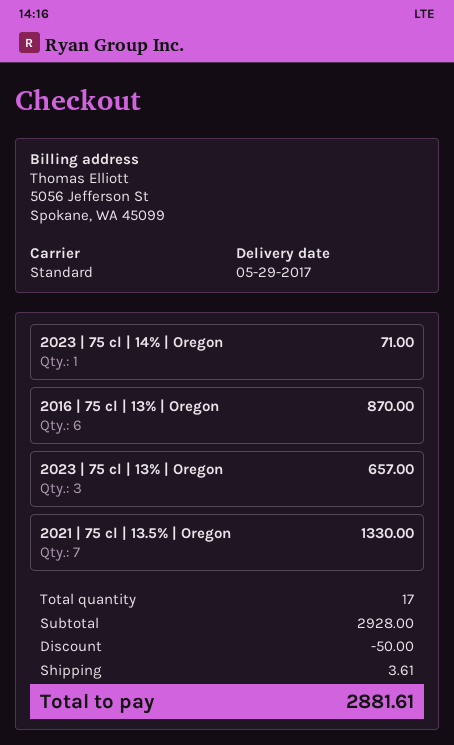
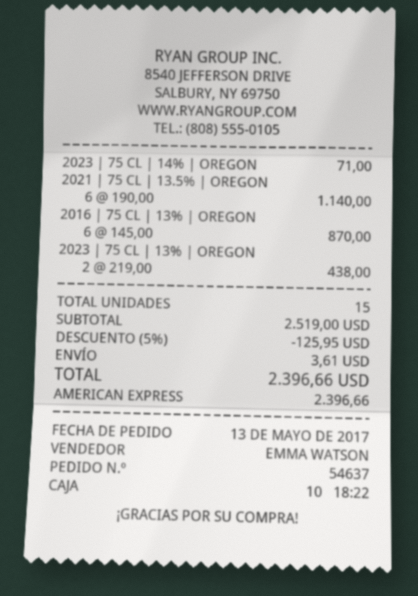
2023 | 75 cl | 13% | Oregon: 3 for 657.00 -> 2 for 438.00
2021 | 75 cl | 13.5% | Oregon: 7 for 1330.00 -> 6 for 1140.00
total quantity: 17 -> 15
subtotal: 2928.00 -> 2519.00
discount: 50.00 -> 125.95
total: 2881.61 -> 2396.66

....

Nothing but the lines from the one with "subtotal: 2928.00 -> 2519.00" through the end of the data above should be repeated, each exactly as it stands.

Expected answer:
subtotal: 2928.00 -> 2519.00
discount: 50.00 -> 125.95
total: 2881.61 -> 2396.66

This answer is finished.